Problem statement: Copy each line of the data below in which the word "absolute" can be found.

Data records

⟨

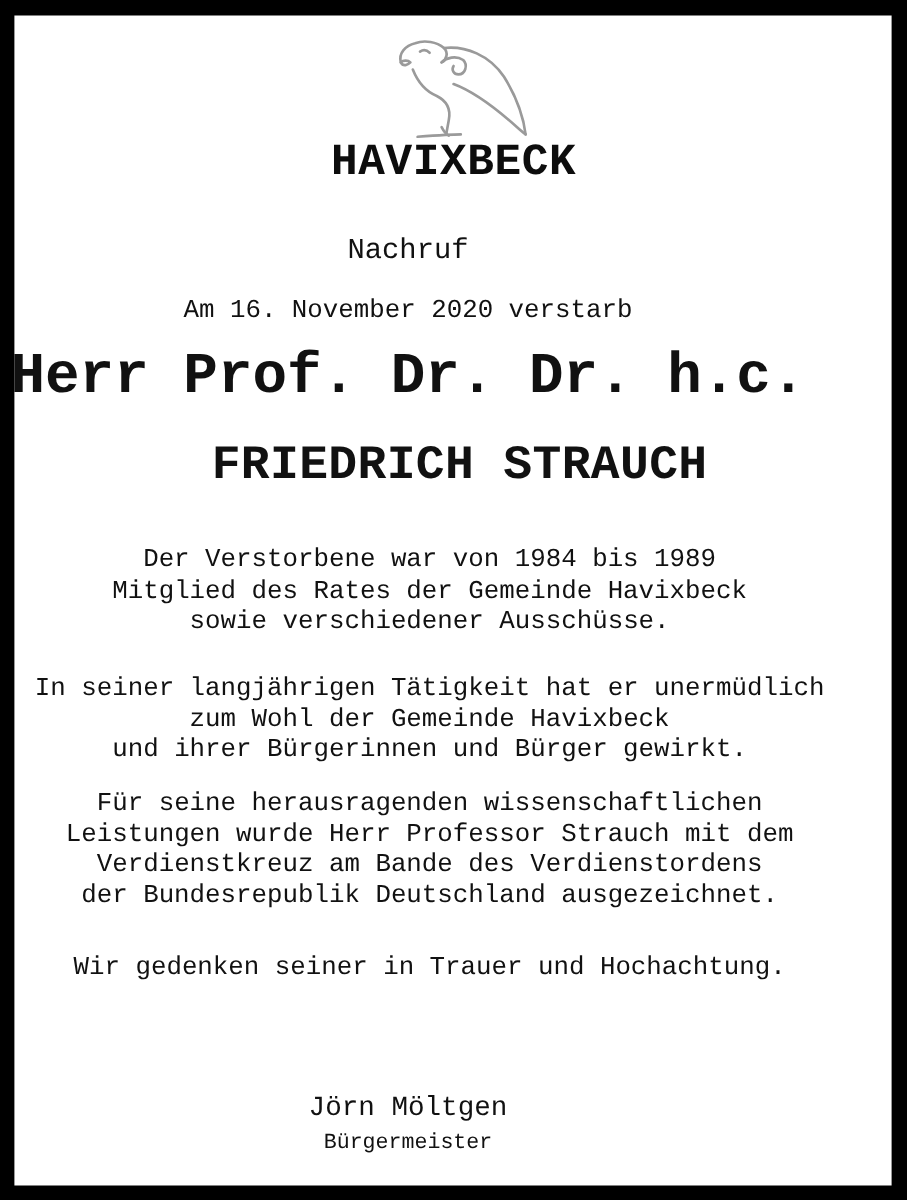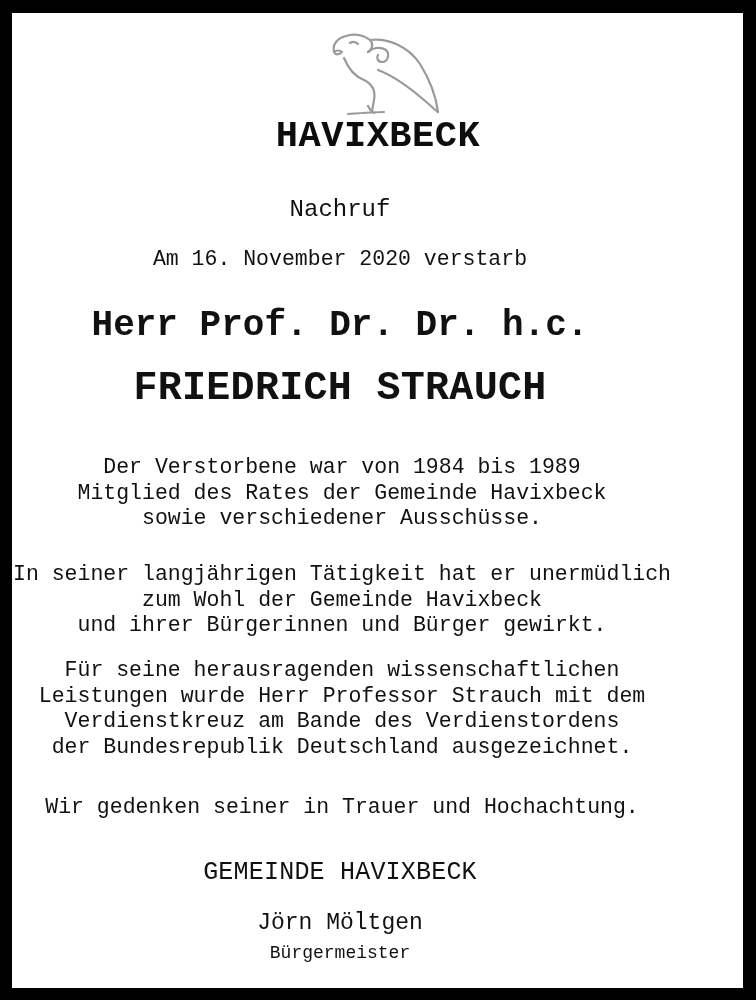--- a/index.html
+++ b/index.html
@@ -29,7 +29,7 @@
   .line { position: absolute; left: 0; width: 680px; }
   .title { top: 196px; font-size: 24px; }
   .dateline { top: 247px; font-size: 21.5px; }
-  .name1 { top: 305px; font-size: 36px; font-weight: bold; }
+  .name1 { top: 288px; font-size: 48px; font-weight: bold; }
   .name2 { top: 366px; font-size: 40px; font-weight: bold; letter-spacing: 0.3px; }
   .para { position: absolute; left: 0; width: 684px; font-size: 21.5px; line-height: 25.5px; }
   .p1 { top: 455px; }

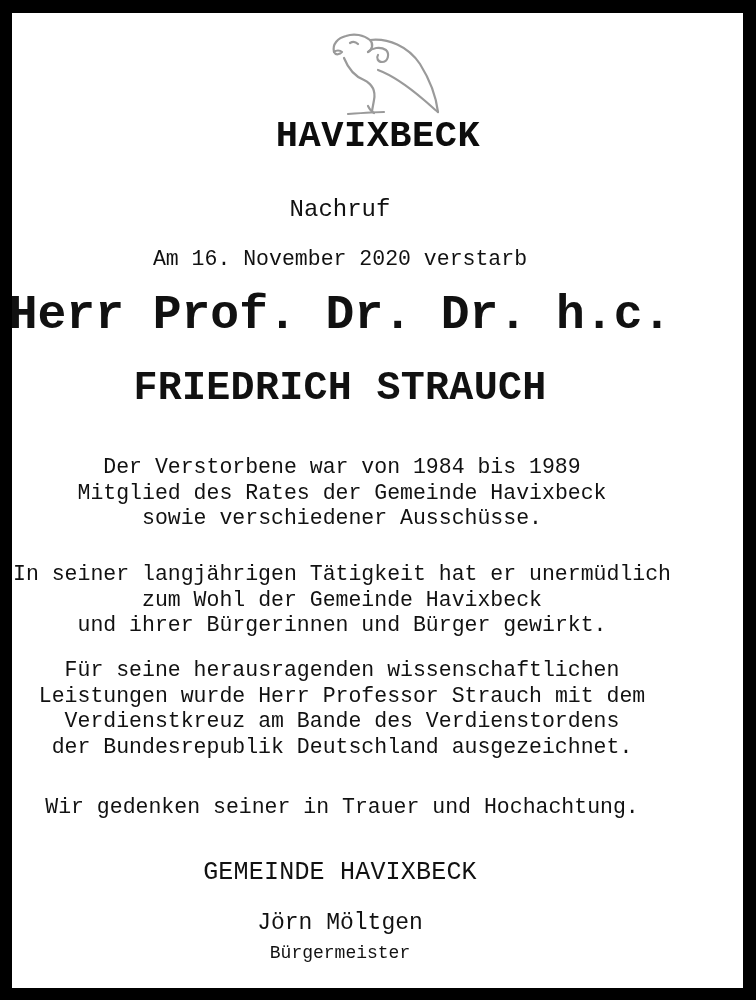--- a/index.html
+++ b/index.html
@@ -30,7 +30,7 @@
   .title { top: 196px; font-size: 24px; }
   .dateline { top: 247px; font-size: 21.5px; }
   .name1 { top: 288px; font-size: 48px; font-weight: bold; }
-  .name2 { top: 366px; font-size: 40px; font-weight: bold; letter-spacing: 0.3px; }
+  .name2 { top: 366px; font-size: 40px; font-weight: bold; letter-spacing: 0.3px; padding-left: 43px; }
   .para { position: absolute; left: 0; width: 684px; font-size: 21.5px; line-height: 25.5px; }
   .p1 { top: 455px; }
   .p2 { top: 562px; }

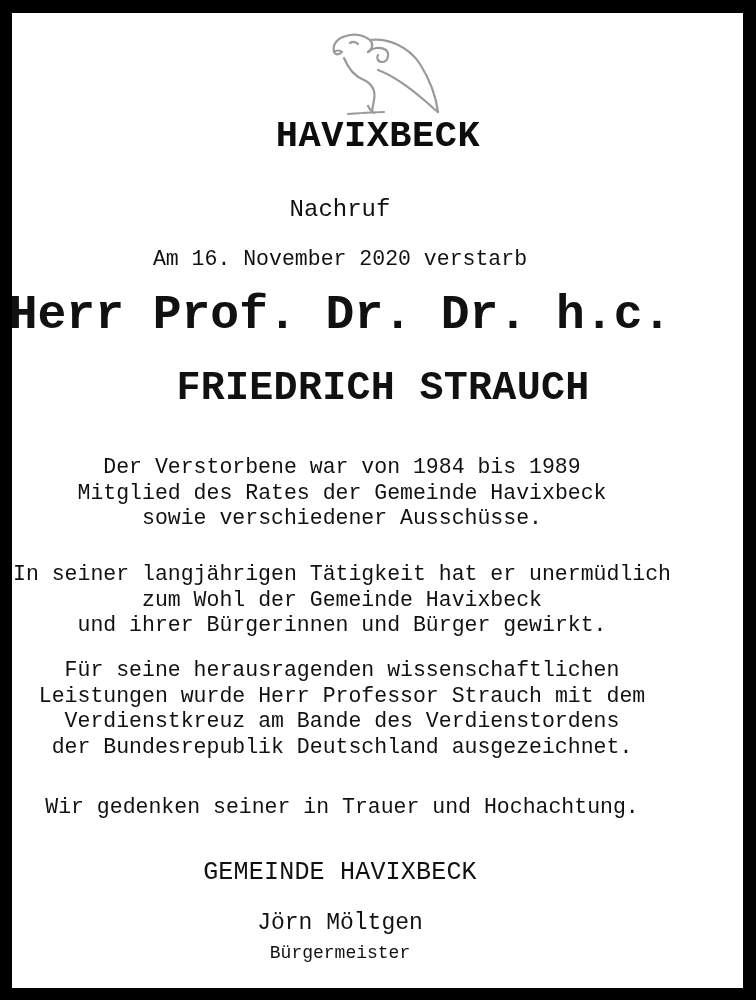--- a/index.html
+++ b/index.html
@@ -31,7 +31,7 @@
   .dateline { top: 247px; font-size: 21.5px; }
   .name1 { top: 288px; font-size: 48px; font-weight: bold; }
   .name2 { top: 366px; font-size: 40px; font-weight: bold; letter-spacing: 0.3px; padding-left: 43px; }
-  .para { position: absolute; left: 0; width: 684px; font-size: 21.5px; line-height: 25.5px; }
+  .para { position: absolute; left: 16px; width: 684px; font-size: 21.5px; line-height: 25.5px; }
   .p1 { top: 455px; }
   .p2 { top: 562px; }
   .p3 { top: 658px; }

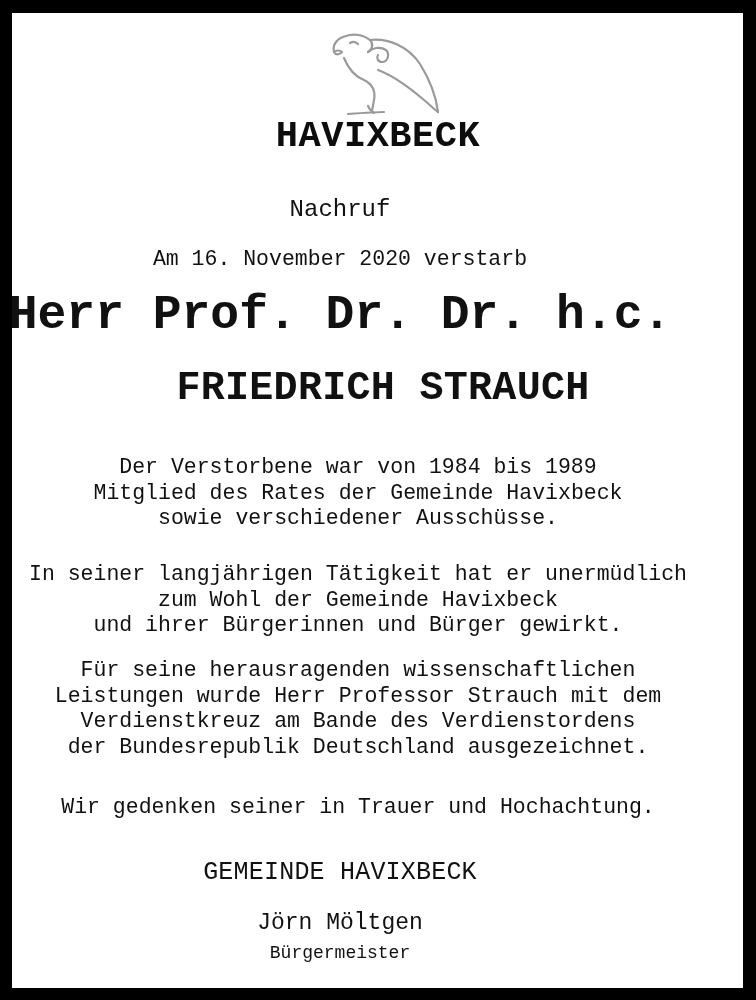--- a/index.html
+++ b/index.html
@@ -97,7 +97,6 @@
     <span>Wir gedenken seiner in Trauer und Hochachtung.</span>
   </div>
 
-  <div class="line sign-org">GEMEINDE HAVIXBECK</div>
   <div class="line sign-name">Jörn Möltgen</div>
   <div class="line sign-role">Bürgermeister</div>
 </div>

⟩

Problem solution:
   .line { position: absolute; left: 0; width: 680px; }
   .para { position: absolute; left: 0; width: 684px; font-size: 21.5px; line-height: 25.5px; }
   .para { position: absolute; left: 0; width: 684px; font-size: 21.5px; line-height: 25.5px; }
-  .para { position: absolute; left: 0; width: 684px; font-size: 21.5px; line-height: 25.5px; }
+  .para { position: absolute; left: 16px; width: 684px; font-size: 21.5px; line-height: 25.5px; }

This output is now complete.